→ TASK OBJECTIVE
Make an exact copy of each entry, leaving out every picture.

→ EXERCISE DATA
|---|

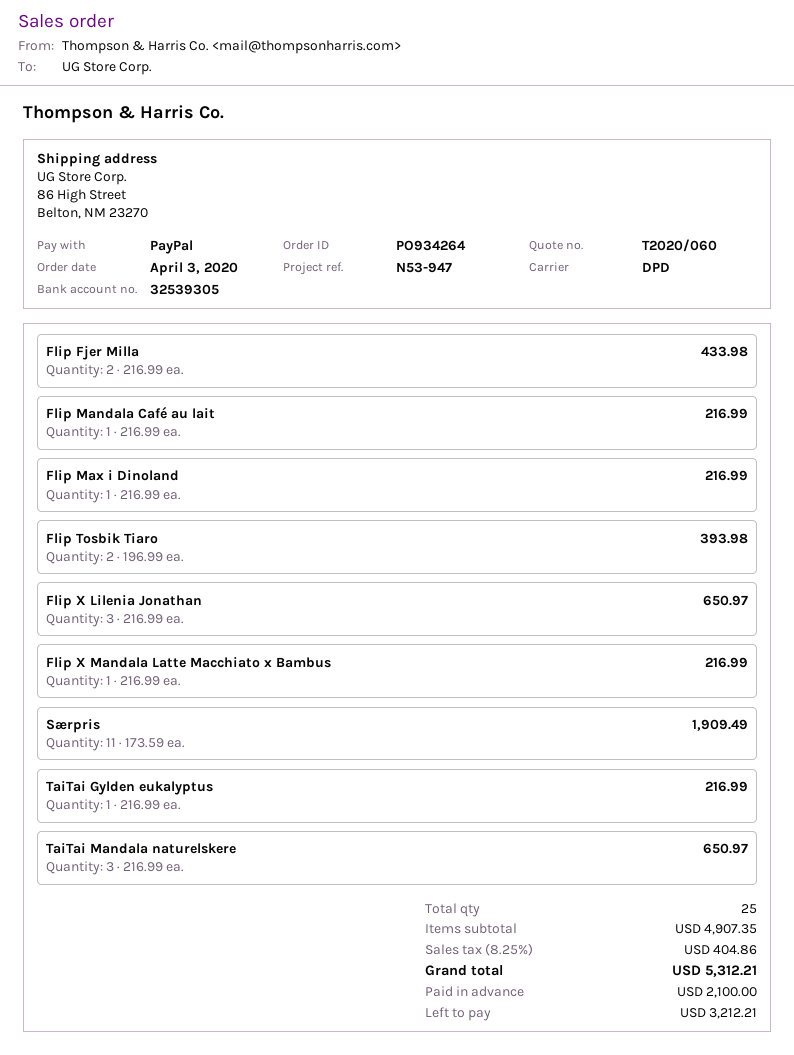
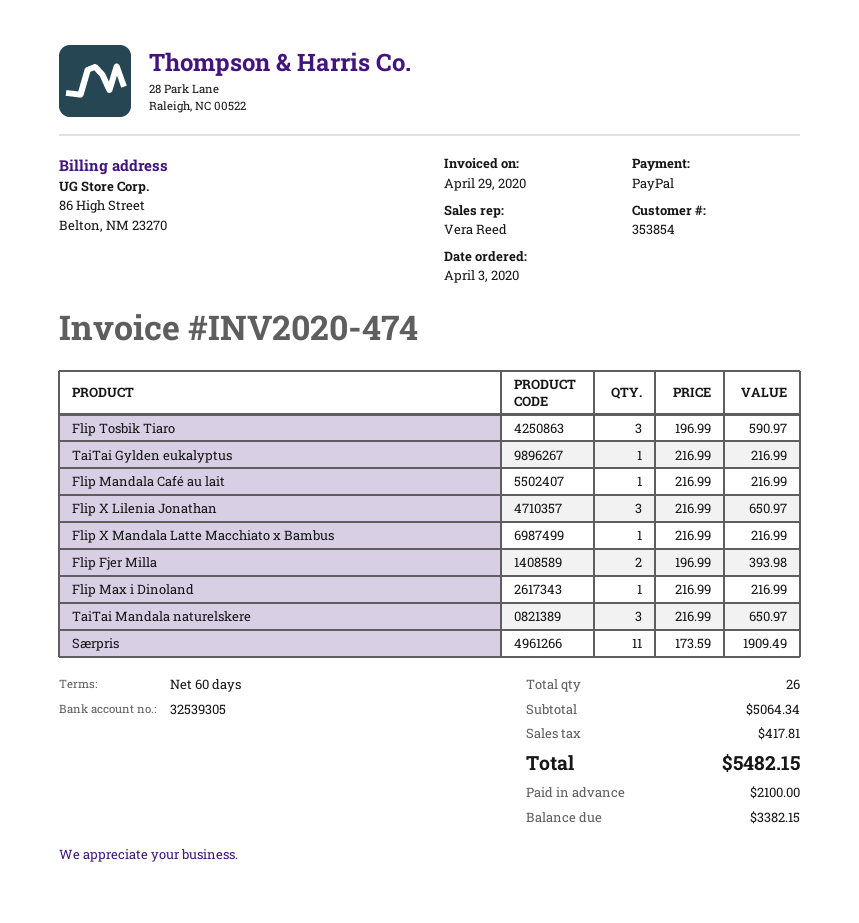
Flip Fjer Milla: 2 x 216.99 = 433.98 -> 2 x 196.99 = 393.98
Flip Tosbik Tiaro: 2 x 196.99 = 393.98 -> 3 x 196.99 = 590.97
total quantity: 25 -> 26
subtotal: 4907.35 -> 5064.34
tax: 404.86 -> 417.81
total: 5312.21 -> 5482.15
balance: 3212.21 -> 3382.15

|---|

→ RESULT
Flip Fjer Milla: 2 x 216.99 = 433.98 -> 2 x 196.99 = 393.98
Flip Tosbik Tiaro: 2 x 196.99 = 393.98 -> 3 x 196.99 = 590.97
total quantity: 25 -> 26
subtotal: 4907.35 -> 5064.34
tax: 404.86 -> 417.81
total: 5312.21 -> 5482.15
balance: 3212.21 -> 3382.15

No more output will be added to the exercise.